For usage guides and setup examples, see The Basics: GS_PhantomCam.

The Phantom Camera component in the Entity Inspector.

 

Contents


How It Works

Priority-Based Selection

Every phantom camera has a base priority. The camera with the highest effective priority (base plus any active influences) wins arbitration within its channel. You can control which camera wins through several strategies:

  • Raise priority — Set the desired camera’s priority above all others via SetCameraPriority.
  • Disable / Enable — Call DisableCamera to drop the camera’s effective priority, EnableCamera to restore it.
  • Change priority directly — Call ChangeCameraPriority on the Cam Manager bus.
  • Influence — Add temporary priority modifiers through Influence Fields without touching base priorities.

Follow and Look-At

Follow and look-at behavior is no longer hardcoded on the component; it is provided by the Body and Aim stages slotted on the pipeline. Each tick the cam threads a CameraState accumulator through:

Body → Aim → Reposition additives → Noise additives → Finalize
  • The Body stage writes state.position — different variants implement spring-damped follow, orbital sweep, spline traversal, etc.
  • The Aim stage writes state.rotation — including angle-clamped look, head-tracking look, etc.
  • Additive stages correct or perturb the pose without poisoning Body / Aim ideals.

See Stage Pipeline for the per-tick contract.

Camera Data

Each phantom camera stores its lens and target configuration in a PhantomCamData structure.

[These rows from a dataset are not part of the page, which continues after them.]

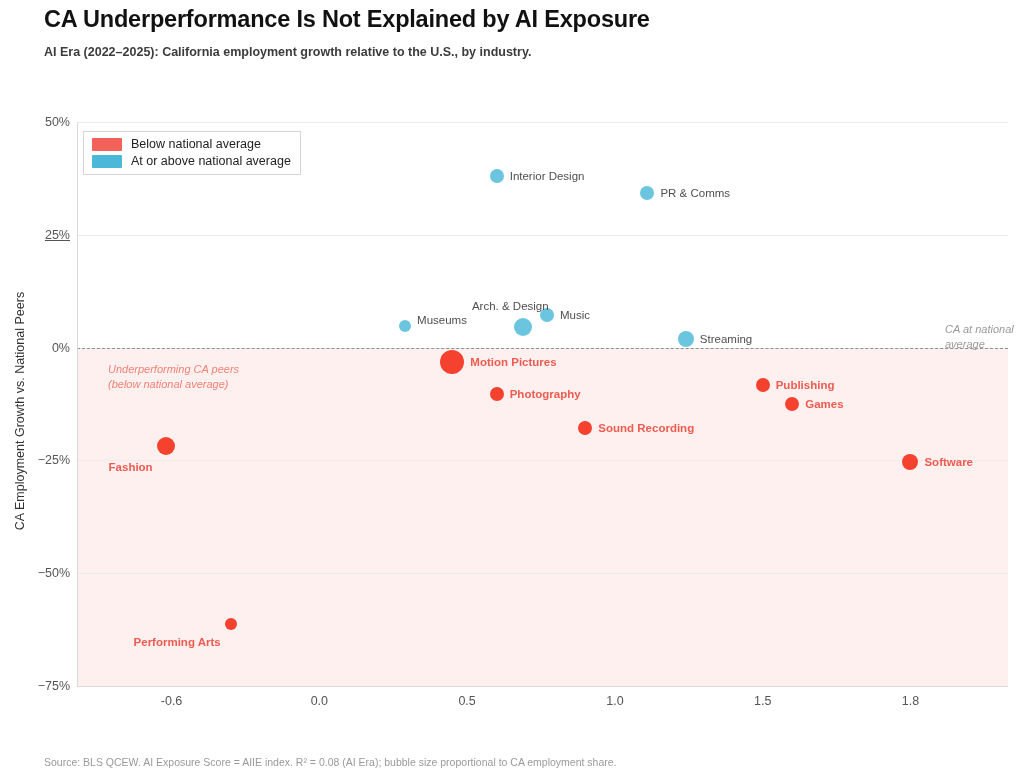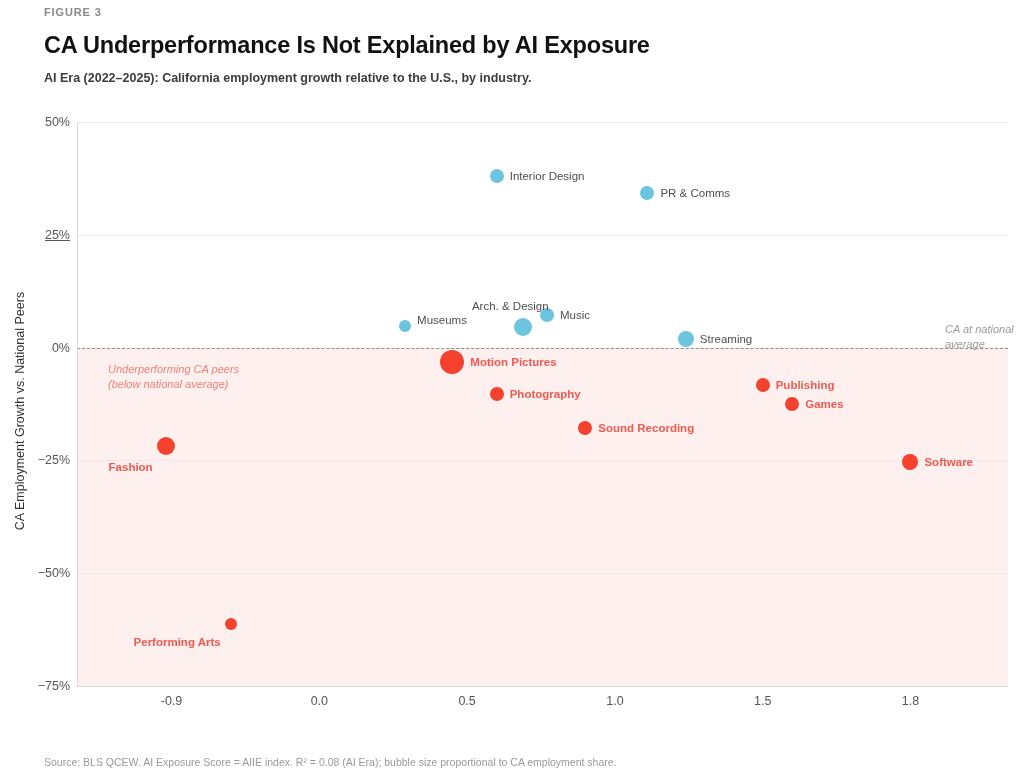"FIGURE 3" p { html: <p>FIGURE 3</p> -> none }
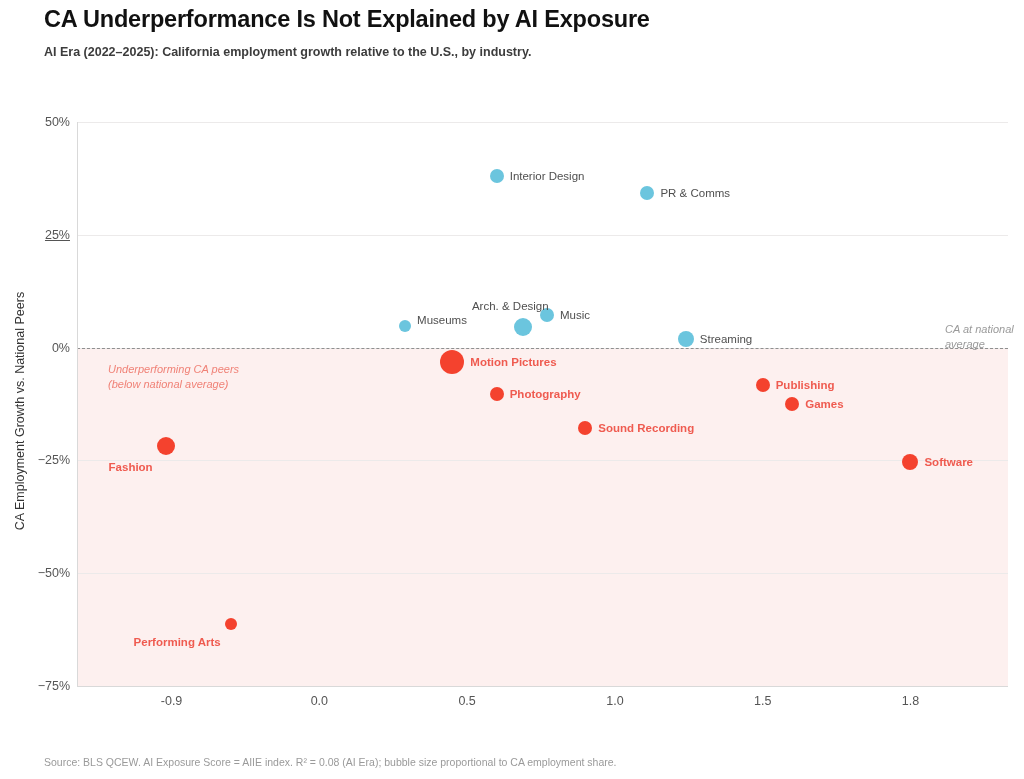"Below national average" div { html: none -> <div> <div> <span></span> <span>Below national average</span> </div> <div> <span></span> <span>At or above national average</span> </div> </div> }
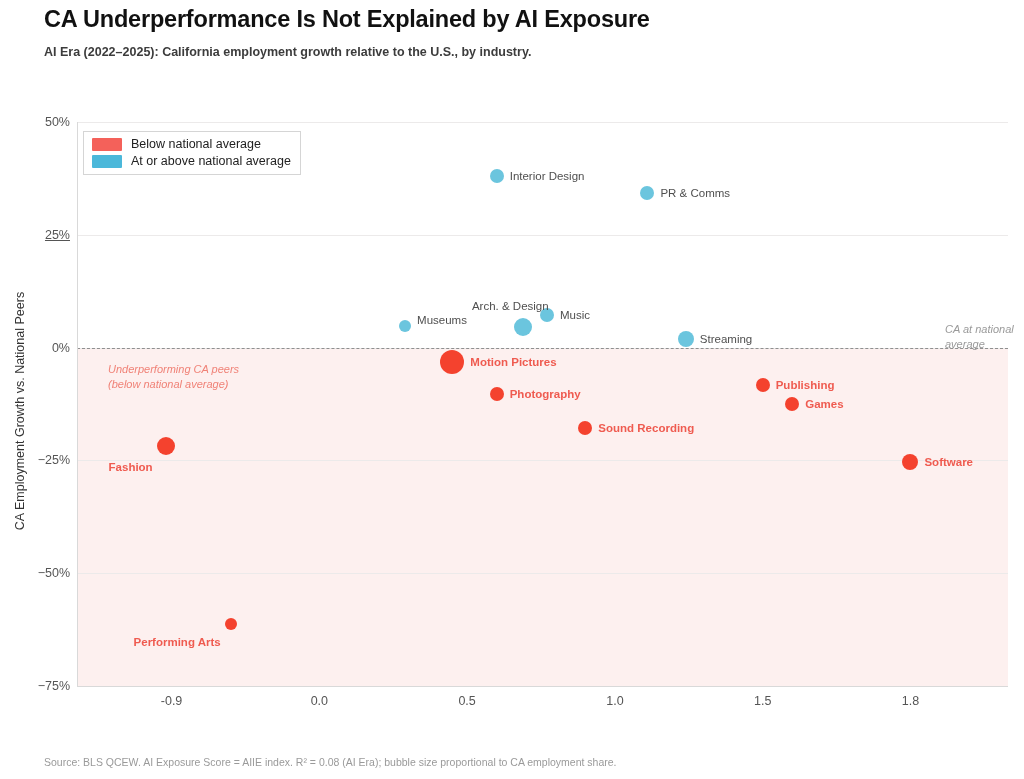"-0.9" div.x-tick { text: -0.9 -> -0.6 }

This data is read by the Cam Core during blending and by stages during evaluation. The stage list lives separately on the component (m_bodySlot, m_aimSlot, m_additives).


Stage Pipeline

Each phantom camera is a container for stages. The component owns three slots:

A fully-configured Phantom Camera with body, aim, and additive stages slotted

SlotTypeCardinalityExamples
m_bodySlotIBodyStageOne per cam (single-element vector by policy)DefaultFollowBody, OrbitBody, DynamicOrbitBody, LeadingFollowBody, TrackBody.
m_aimSlotIAimStageOne per cam (single-element vector by policy)DefaultAim, ClampedLookAim. Other gems (notably gs_performer) register additional variants.
m_additivesIAdditiveStageZero or more, each self-declares Reposition or Noise phaseNoiseStage (Perlin), ImpulseStage (ADSR), TugAimListener, TugBodyListener, collision / occlusion reposition.

Stages are reflected polymorphic types — derived from IBodyStage / IAimStage / IAdditiveStage, not AZ::Component. The editor type-picker enumerates all registered derivations from the SerializeContext class hierarchy, so other gems can extend the catalog cleanly.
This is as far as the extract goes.